Il suffit que Philippe Jaroussky paraisse pour que les anges donnent soudain à entendre leur voix. Il y a dans ce timbre une pureté immatérielle qui séduit immédiatement. Comme pour Orlando furioso, la magie naît, dans le premier air, "Ah che non posso", de son union céleste à la flûte. Il n'y a pas de doute, nous sommes bien au Champs Elysées, non pas sur la plus belle avenue du monde (qui l'est de moins en moins, d'ailleurs), mais dans le séjour des âmes vertueuses de la mythologie. La rondeur et la ligne tracent un chemin tapi de mousse que nous foulons avec délice. Revers de la médaille, le "Qual serpe tortuosa" manque un peu de mordant. Péché véniel qui ne nous condamne pas pour autant au purgatoire, nous restons au paradis.

Pendant ce temps, Lorenzo Regazzo incarne avec une noirceur toute théâtrale le méchant de service. Mâchoire tendue, sourcils froncés, yeux exorbités, l'excès d'expression du visage, heureusement, n'entache pas le chant, sombre comme il convient, d'une belle sonorité. A la fin de l'oeuvre, il troque avec aisance le rôle d'Oresto contre celui d'Eolo pour former avec la Giunone de Marie-Nicole Lemieux un délicieux couple de dieux.

Un an après la révélation d'Orlando furioso (elle remplaça au dernier moment Nathalie Stuzmann dans le rôle titre), la québécoise joue désormais dans la cour des grandes. Le public frémit de plaisir dès qu'elle intervient. Il est vrai qu'on se régale à chaque fois de la voir chanter avec cette gourmandise qui la caractérise. Elle ne fait qu'une bouchée d'Elpina, rôle hélas trop secondaire pour le généreux tempérament qui l'anime. Avec Giunone, on espère qu'elle écopera enfin d'un air à sa dimension mais il faut se résigner : la déesse n'est pas mieux servie.  

Anna-Maria Panzarella prend la place d'Ann Hallenberg, souffrante. Il lui revient, entre autres périls, d'affronter "Alma oppressa", révélé en d'autres temps par Cecilia Bartoli dans son album Vivaldi. Elle triomphe avec bonheur de l'obstacle et parvient même à nous faire oublier son illustre consoeur. Familière du rôle, elle met au service de Licori un chant fluide et vibrant. 

Le meilleur pour la fin : Morasto est le grand vainqueur de la partition. A lui, la virtuosité haletante (on pense particulièrement à "Destin avaro" qui conclut la première partie) mais aussi l'élégie la plus sublime lorsque, dans le troisième acte, le seul théorbe accompagne la voix. Veronica Cangemi porte son personnage au firmament. L'émission reste claire, les graves sont négociés sans abus de poitrine, l'agilité s'exerce librement sans nuire à la sensibilité, il en ressort une heureuse impression de légèreté et de naturel. 

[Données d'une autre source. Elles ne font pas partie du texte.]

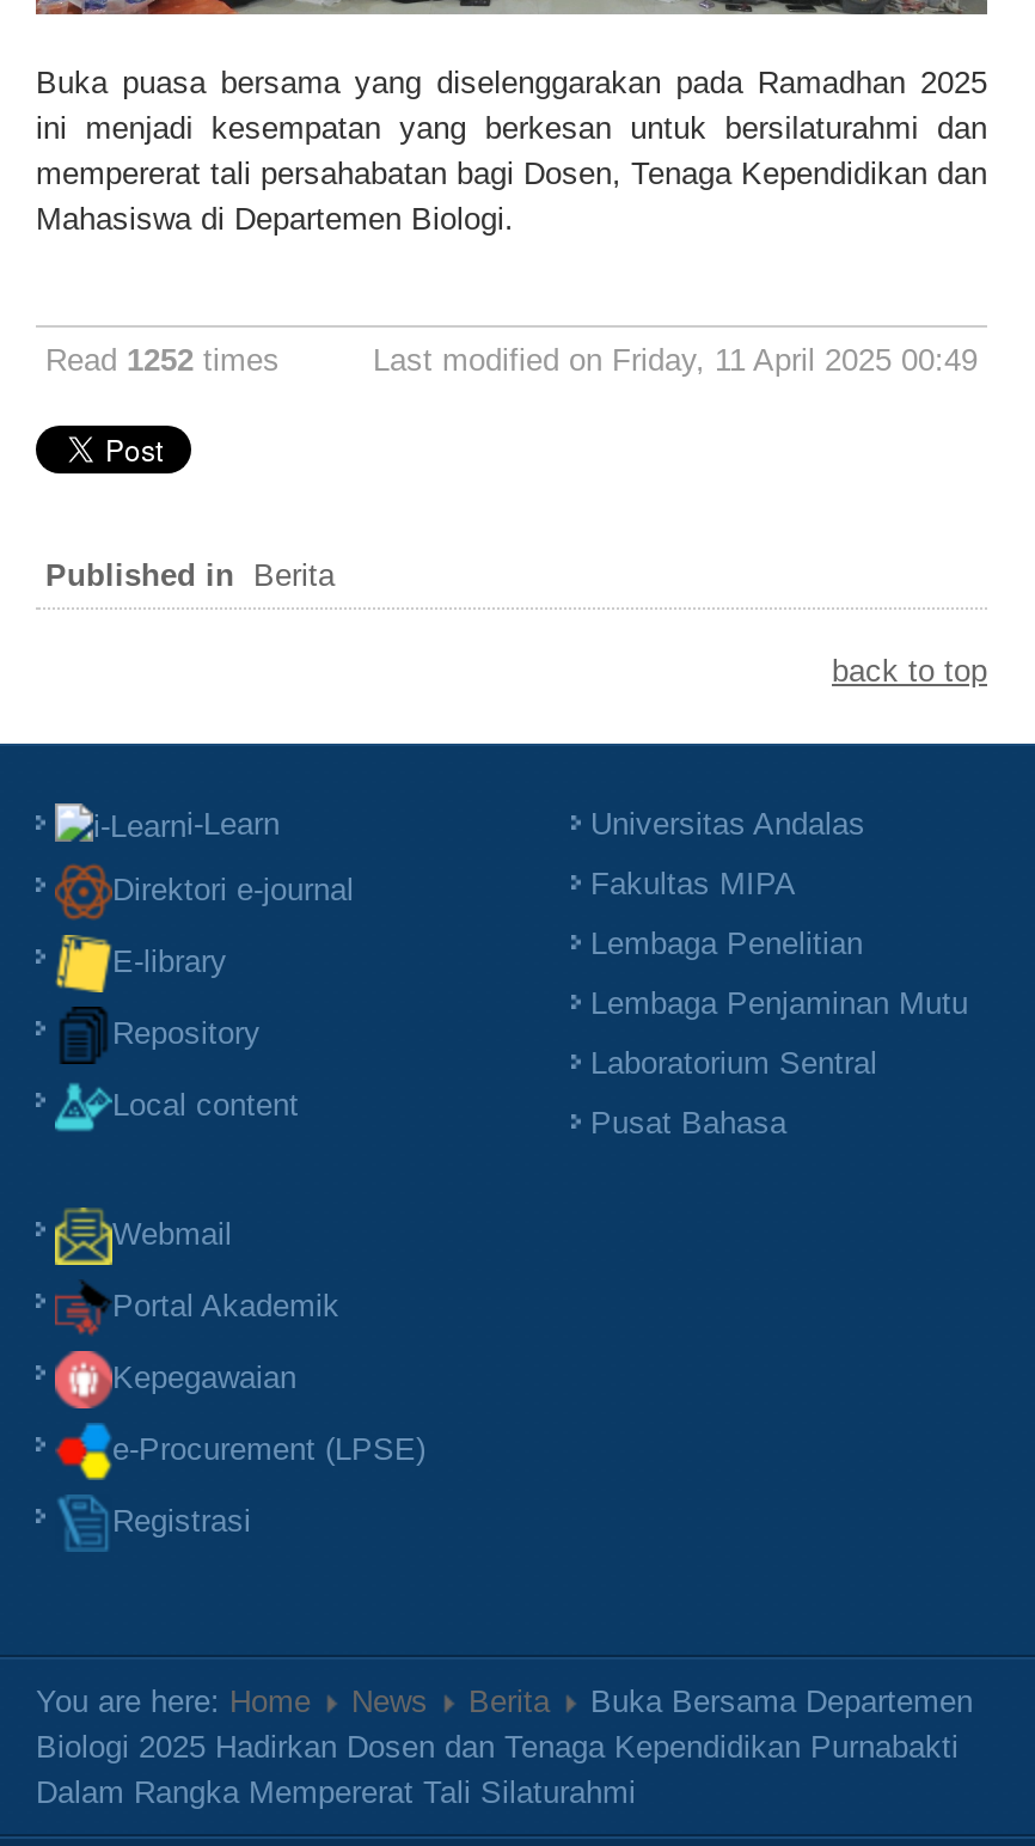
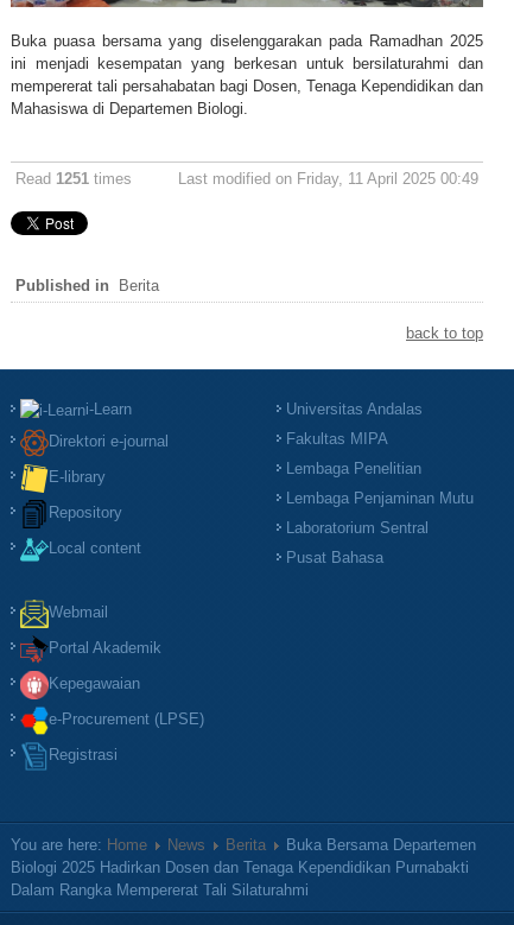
[45,343,280,379] Read 1252 times -> [15,170,132,188] Read 1251 times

Jean-Christophe Spinosi est l'artisan d'une telle réussite. Il tire de son ensemble Matheus, dont l'effectif ne dépasse pas ici la trentaine de musiciens, les sonorités les plus riches et les plus variées. Bondissant, il sème le vent dans les archers, anime furieusement l'orchestre pour mieux ensuite jouer des contrastes lorsque la furie laisse place au regret. Il démontre ainsi son absolue maîtrise du langage de Vivaldi qui, pour exprimer sa théâtralité, nécessite cet art subtil des nuances et de la dynamique.

On sort du théâtre comblé, heureux. Dehors, on traîne un peu pour prolonger ce sentiment. Puis on finit par regagner son domicile en se réjouissant car, après Orlando  furioso puis cette fida Ninfa, on se dit que "jamais deux sans trois".